E1 ReplicatedModerate confidencePEM not requiredRCTPeer-reviewedMachine draft
Standard · 3 min
Mindfulness and bodily distress.
Fjorback, Lone Overby · Danish medical journal · 2012
Quick Summary
This study tested whether mindfulness training (a mental technique focused on present-moment awareness) could help people with bodily distress syndrome—a condition with persistent physical symptoms that doctors cannot fully explain, which includes ME/CFS and fibromyalgia. Researchers compared mindfulness training combined with cognitive therapy to specialized medical treatment in 119 patients. Both treatments helped, but mindfulness therapy showed faster improvements and fewer patients needed disability pensions.
Why It Matters
This study directly addresses ME/CFS as part of the bodily distress syndrome spectrum and demonstrates that a structured, teachable mindfulness intervention can produce clinical and socioeconomic benefits without harm. The finding that mindfulness led to faster symptom improvement and reduced disability pension rates suggests a potentially cost-effective, accessible tool that patients can learn to support their own recovery.
Observed Findings
26% of mindfulness therapy patients reported marked improvement (>1 SD) at end of treatment compared to 10% in specialized treatment (OR=3.21, p=0.04).

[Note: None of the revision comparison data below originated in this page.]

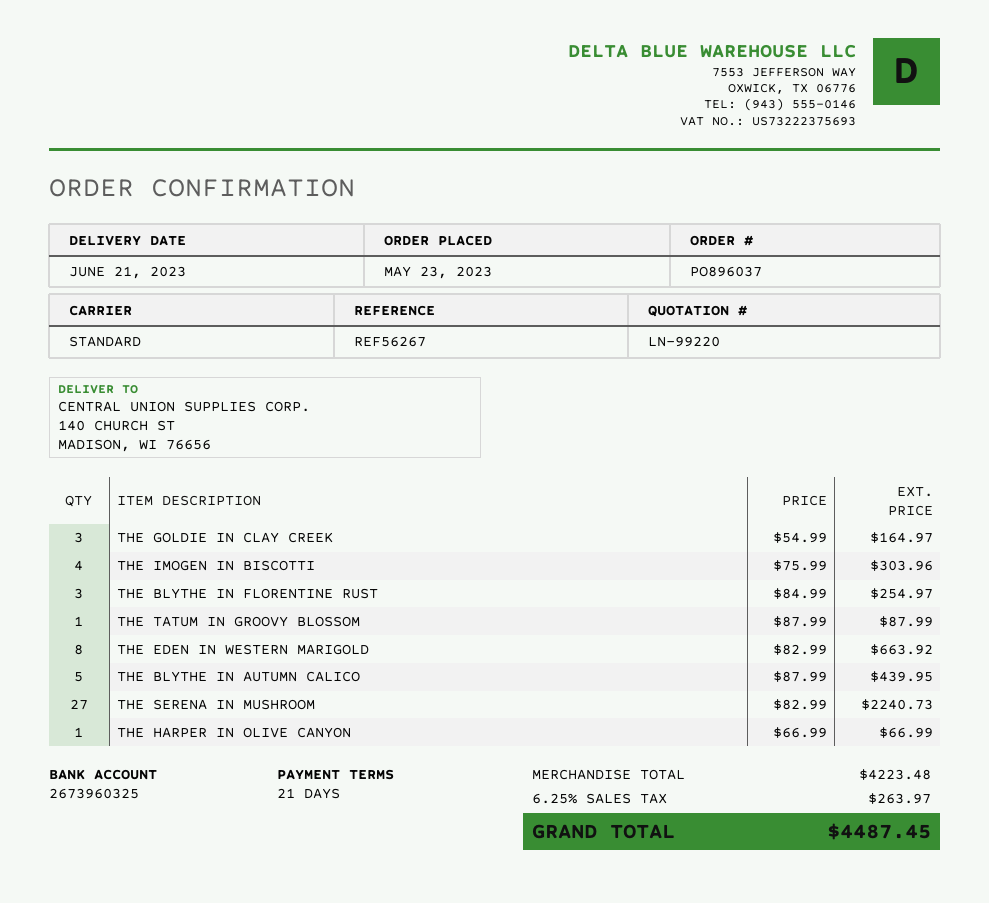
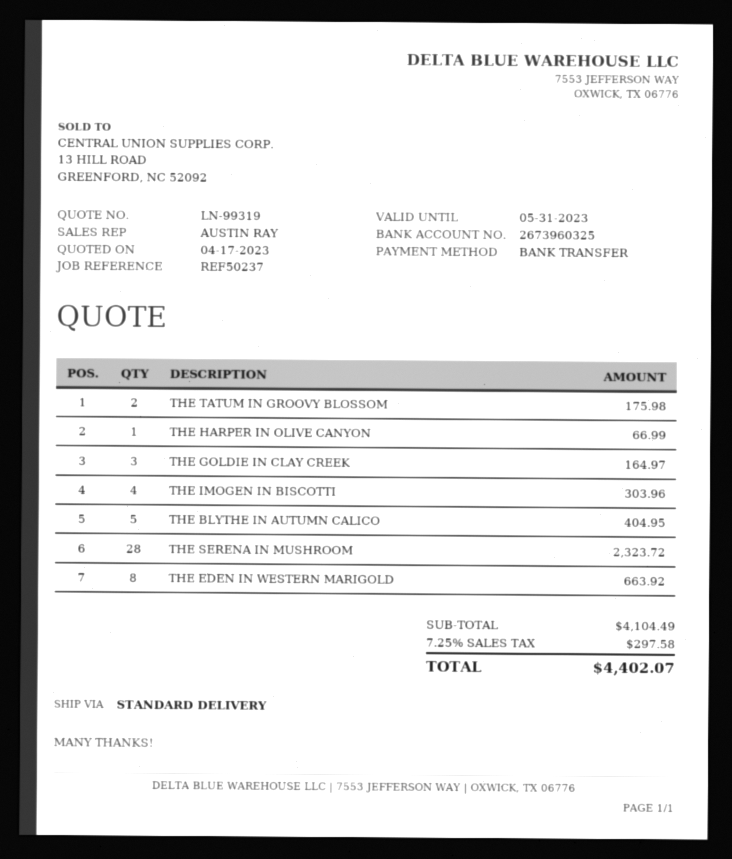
quote number: LN-99220 -> LN-99319
reference: REF56267 -> REF50237
THE BLYTHE IN FLORENTINE RUST: 3 for 254.97 -> none
THE TATUM IN GROOVY BLOSSOM: 1 for 87.99 -> 2 for 175.98
THE BLYTHE IN AUTUMN CALICO: 5 for 439.95 -> 5 for 404.95
THE SERENA IN MUSHROOM: 27 for 2240.73 -> 28 for 2323.72
subtotal: 4223.48 -> 4104.49
tax: 6.25% = 263.97 -> 7.25% = 297.58
total: 4487.45 -> 4402.07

Physical health scores improved significantly by end of treatment in the mindfulness group and remained improved at 15-month follow-up, while specialized treatment group showed improvement only at 15 months.

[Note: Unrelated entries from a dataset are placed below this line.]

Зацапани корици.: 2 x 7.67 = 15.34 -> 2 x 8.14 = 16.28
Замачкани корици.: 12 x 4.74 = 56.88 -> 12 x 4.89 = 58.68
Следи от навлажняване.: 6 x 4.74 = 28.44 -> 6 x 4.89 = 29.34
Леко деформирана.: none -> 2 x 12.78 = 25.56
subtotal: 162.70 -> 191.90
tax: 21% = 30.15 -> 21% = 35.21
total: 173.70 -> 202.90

Only 25% of mindfulness therapy patients received disability pension at 15-month follow-up versus 45% in specialized treatment group (p=0.025).
Total healthcare utilization decreased in both groups from baseline year to year after treatment (mean $5,325 to $3,644, p=0.0001), with no difference between groups.
Inferred Conclusions
Mindfulness therapy combined with CBT appears to produce greater and more rapid symptom improvements in BDS patients than individualized specialized treatment alone.
Mindfulness therapy has substantial socioeconomic benefits, reducing disability pension dependence and potentially preventing social decline in chronically ill patients.
BDS patients are capable of and willing to engage in mindfulness practice, and this approach can be delivered safely in group formats.
Remaining Questions
Do the benefits of mindfulness therapy persist beyond 15 months, and is there durable improvement or continued practice required?
Which specific components of mindfulness practice (meditation, body awareness, acceptance, cognitive reframing) drive physical symptom improvement in BDS patients?
What This Study Does Not Prove
This study does not prove that mindfulness 'cures' ME/CFS or that symptoms are primarily psychological in origin. It compares two active treatments rather than mindfulness against placebo or no treatment, so we cannot determine how much benefit is specific to mindfulness versus general therapeutic attention. The study also does not establish mechanisms by which mindfulness improves physical outcomes, nor does it address whether improvements persist beyond 15 months.
Tags
Symptom:PainFatigue
Method Flag:PEM Not DefinedWeak Case DefinitionMixed Cohort
About the PEM badge: “PEM required” means post-exertional malaise was an explicit required diagnostic criterion for participant inclusion in this study — not that PEM was studied, observed, or discussed. Studies using criteria that do not require PEM (e.g. Fukuda, Oxford) are tagged “PEM not required”. How the atlas works →
How do mindfulness outcomes compare to other psychotherapeutic approaches, pharmacological treatments, or rehabilitation interventions in ME/CFS specifically?
Can mindfulness training prevent the onset of BDS or disability in at-risk populations, or is it effective only after symptoms are established?